▶ [WHAT YOU ARE ASKED TO DO]
Please print nothing but the lines from the one containing "left: 48px ->" to the final line below, exactly, and no pictures.

· · · ·

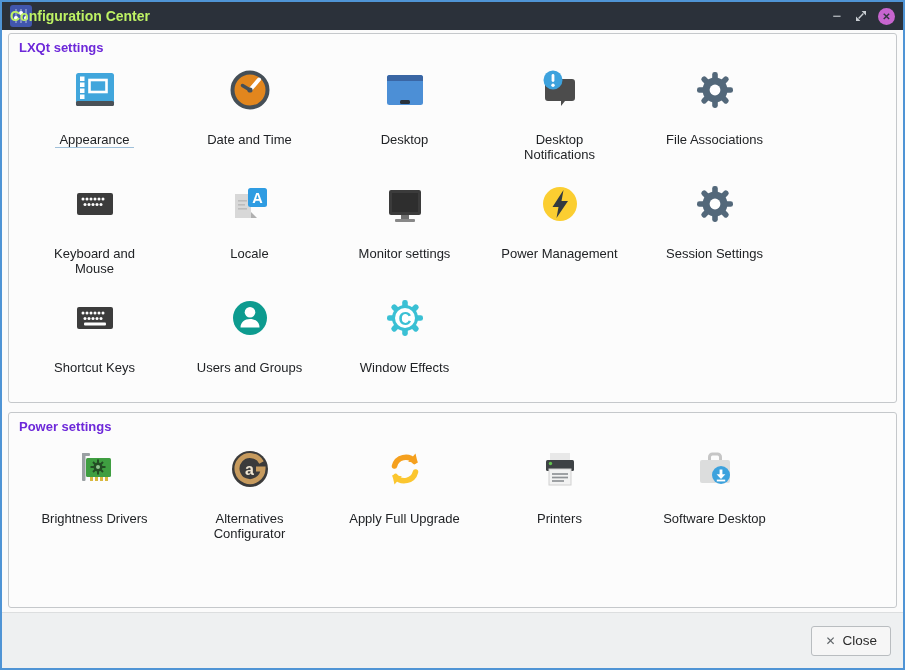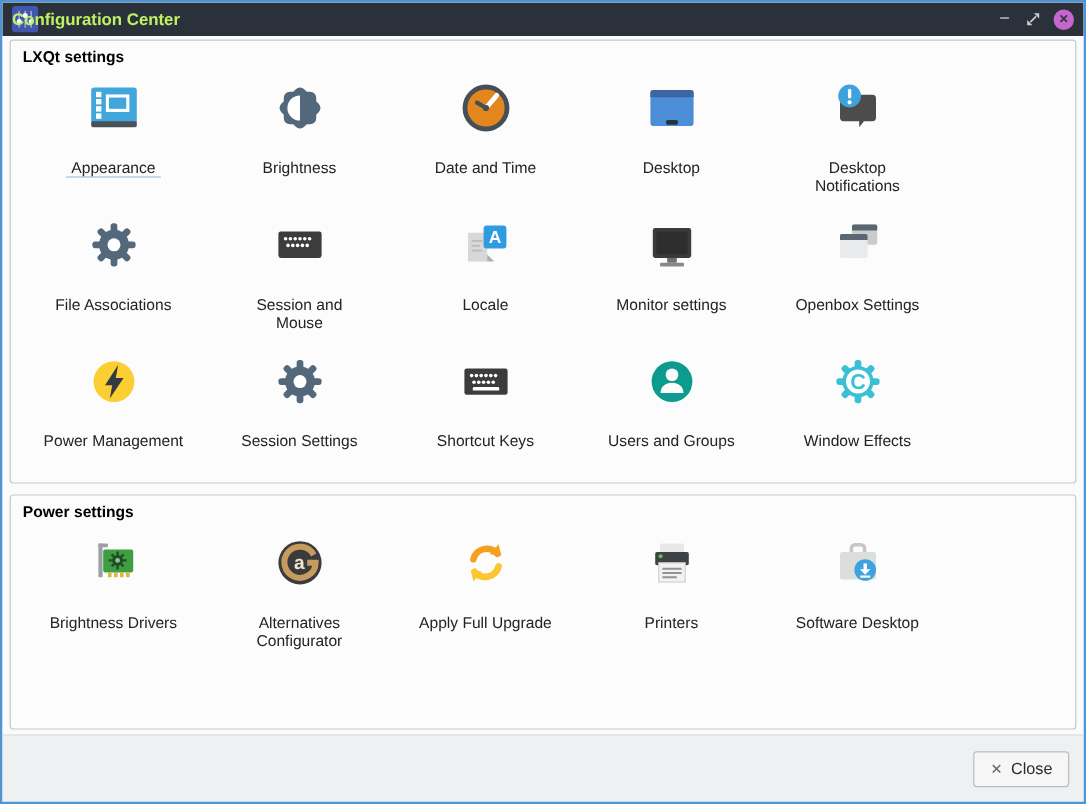"LXQt settings" .gb-title { color: #000000 -> #6d28d9 }
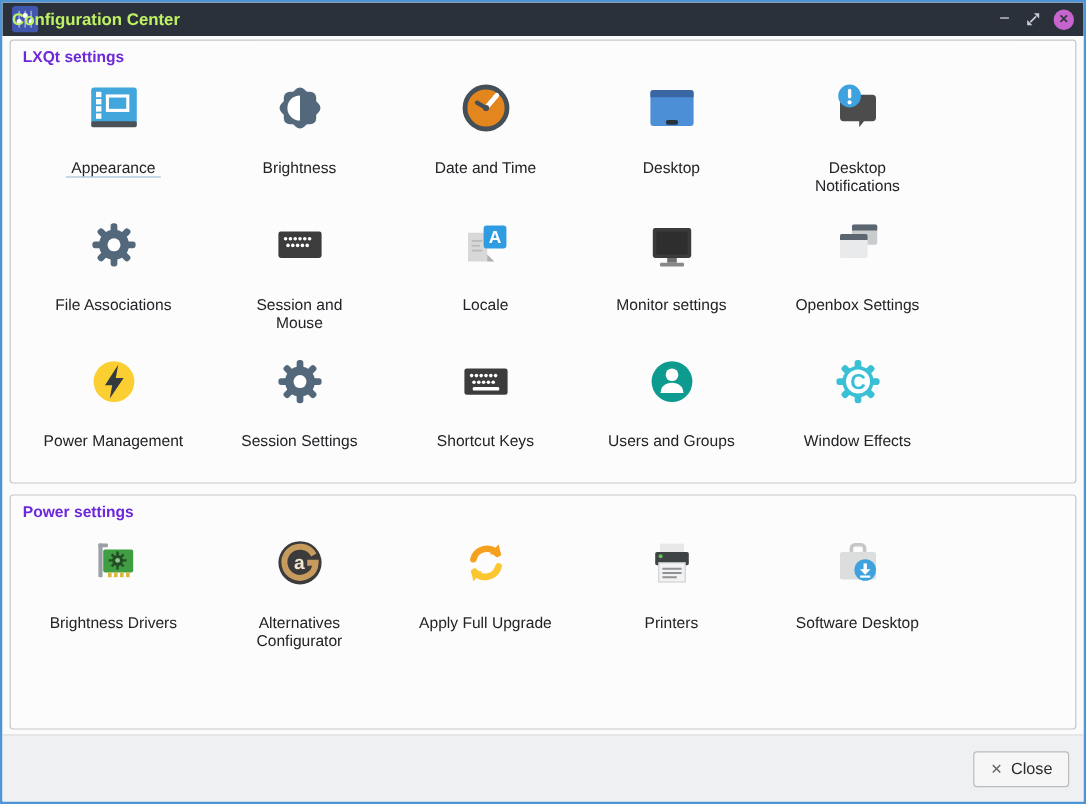"Brightness" div.cell { html: <div> <span> <svg> <rect></rect> <rect></rect> <path></path> </svg> </span> <span>Brightness</span> </div> -> none }
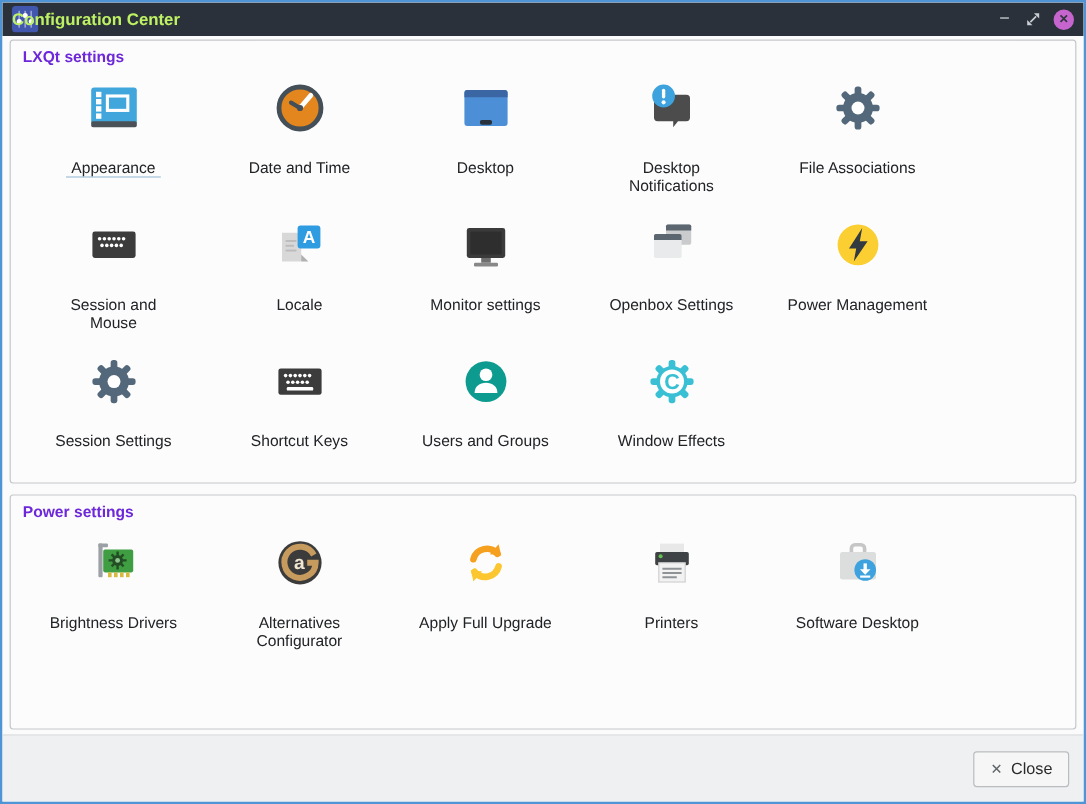"Session and" span.label { text: Session -> Keyboard }
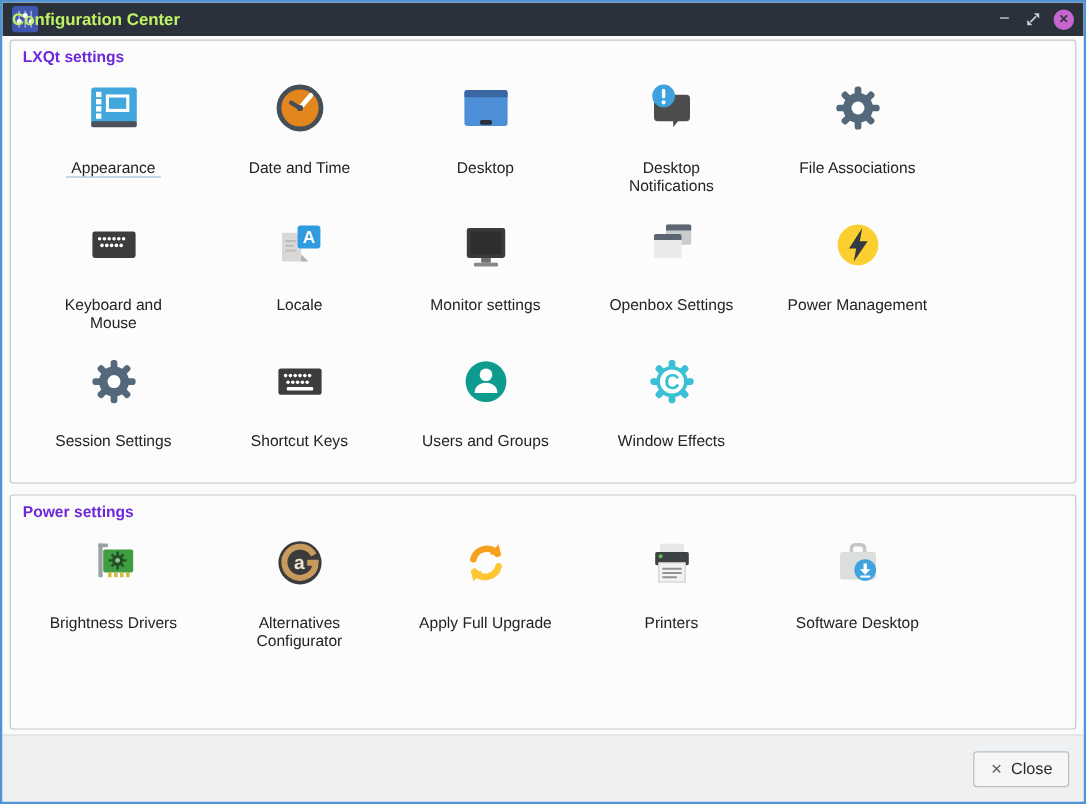"Openbox Settings" div.cell { html: <div> <span> <svg> <rect></rect> <path></path> <rect></rect> <path></path> </svg> </span> <span>Openbox Settings</span> </div> -> none }
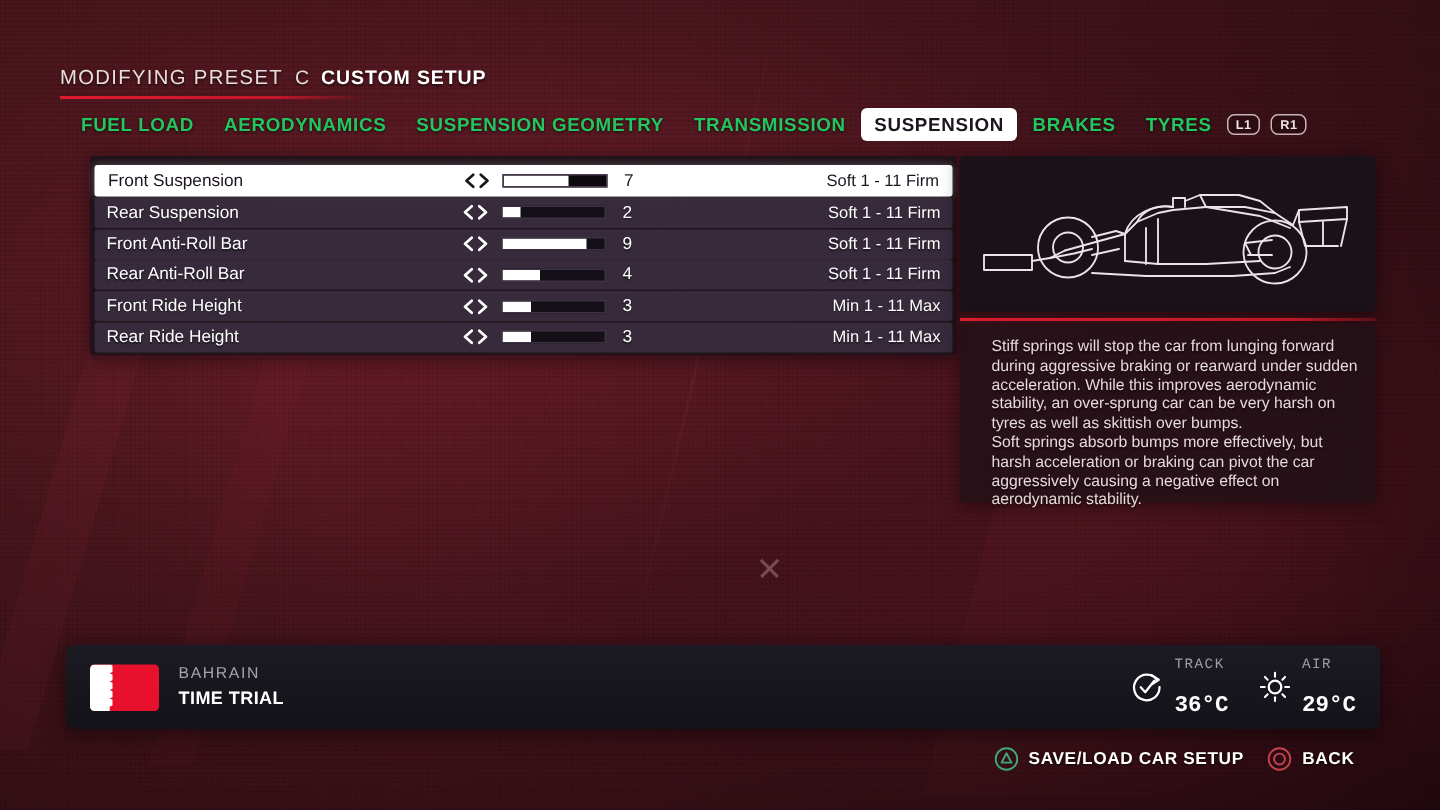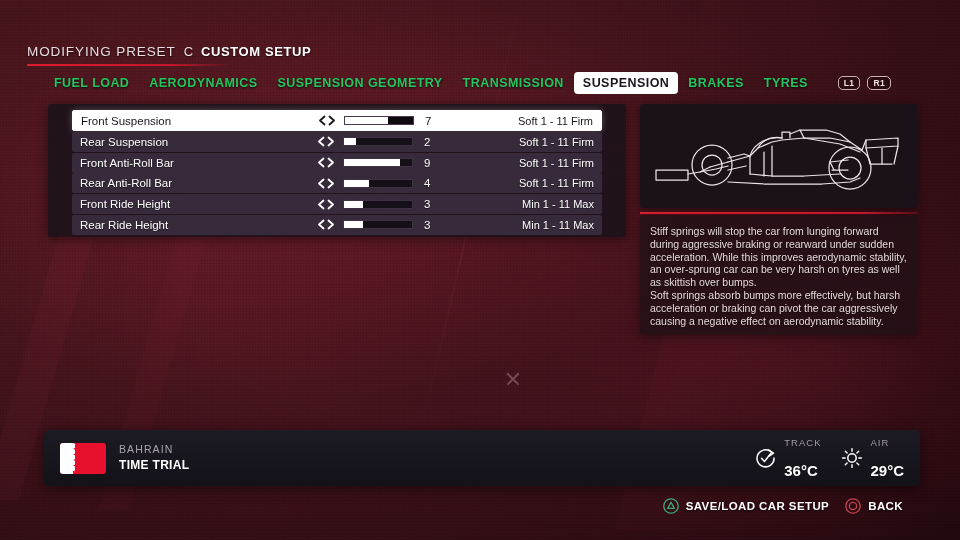"MODIFYING PRESET" #header { left: 27px -> 40px }
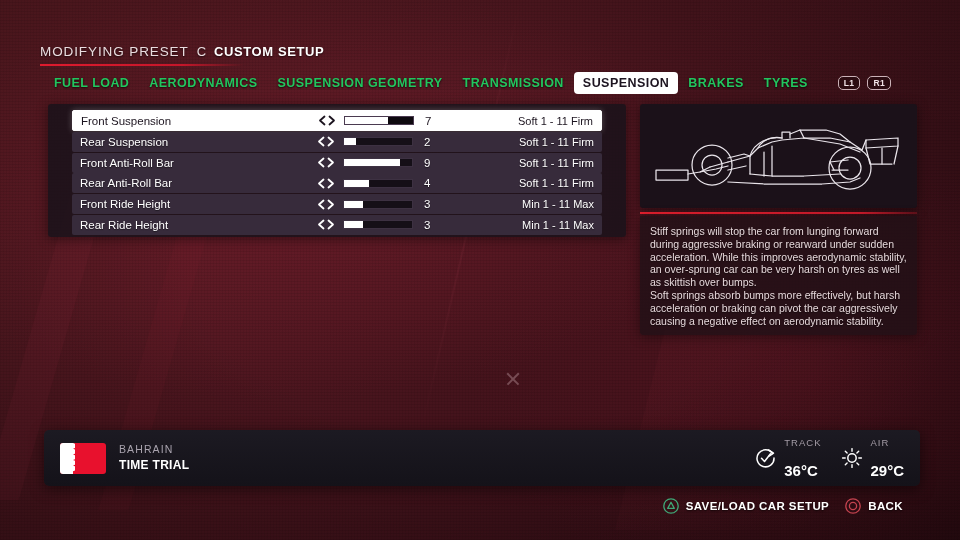"L1" .shoulder-wrap { margin-left: 20px -> 0 }
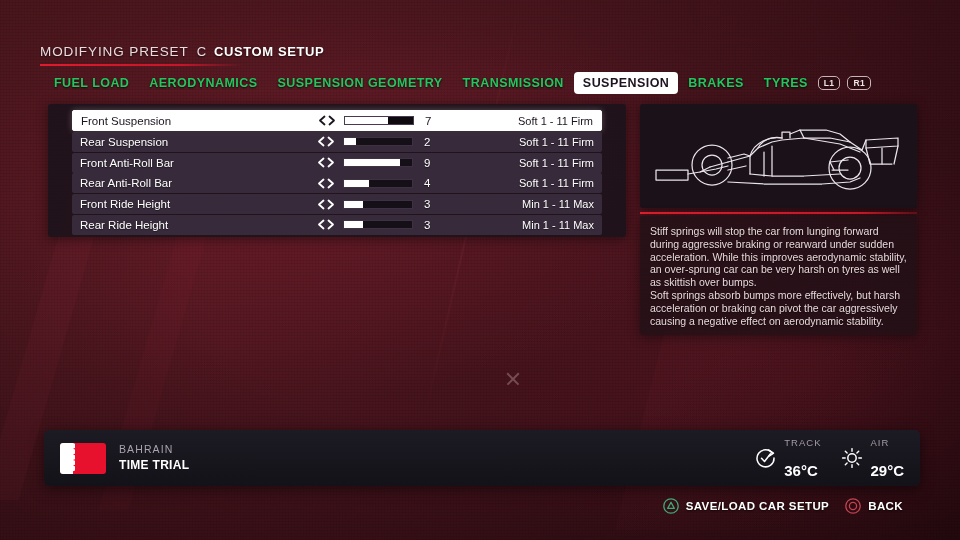"Front Suspension" #settings-panel { left: 48px -> 60px; padding: 6px 24px -> 6px 3px }
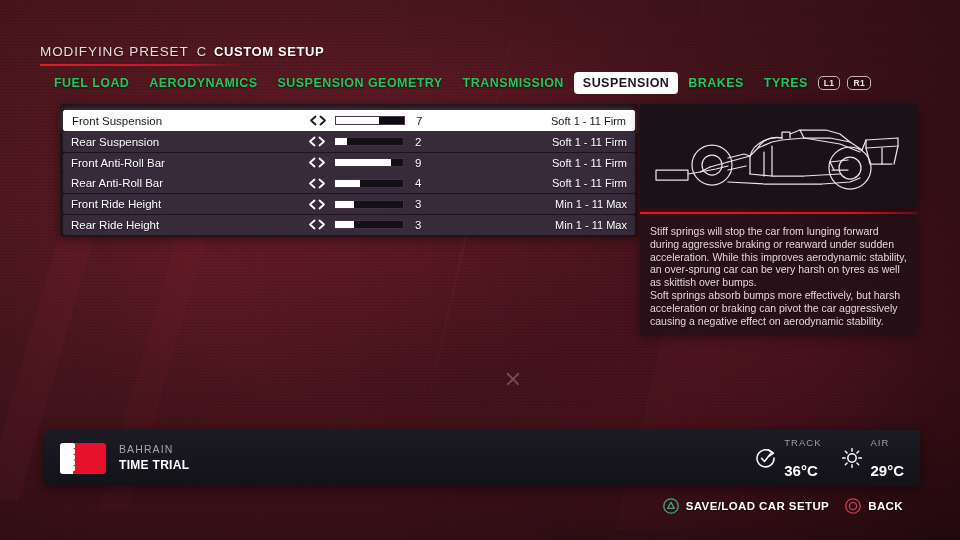"Stiff springs will stop the" .desc-p { margin-left: none -> 11px }
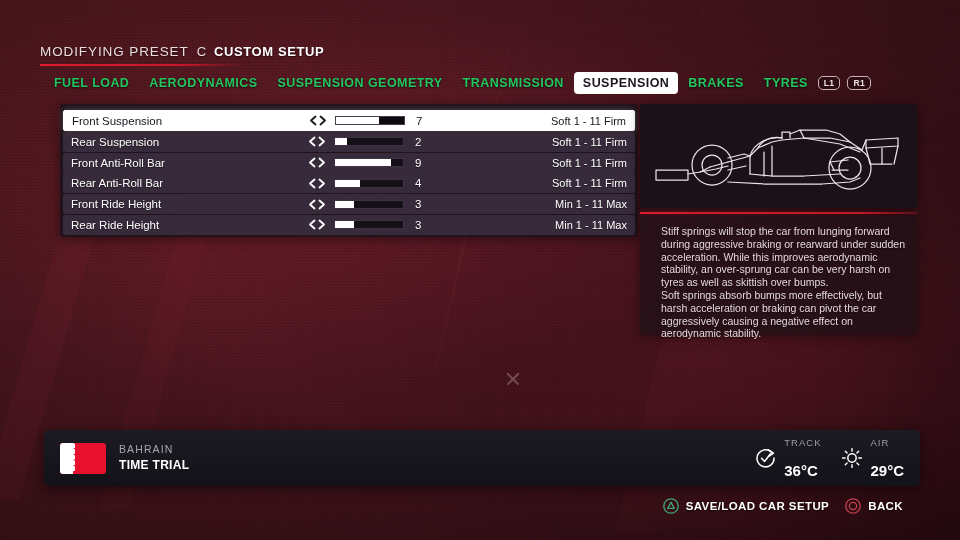"TRACK" #weather { font-family: none -> Liberation Mono, monospace }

· · · ·

▶ [TASK ANSWER]
"Front Suspension" #settings-panel { left: 48px -> 60px; padding: 6px 24px -> 6px 3px }
"Stiff springs will stop the" .desc-p { margin-left: none -> 11px }
"TRACK" #weather { font-family: none -> Liberation Mono, monospace }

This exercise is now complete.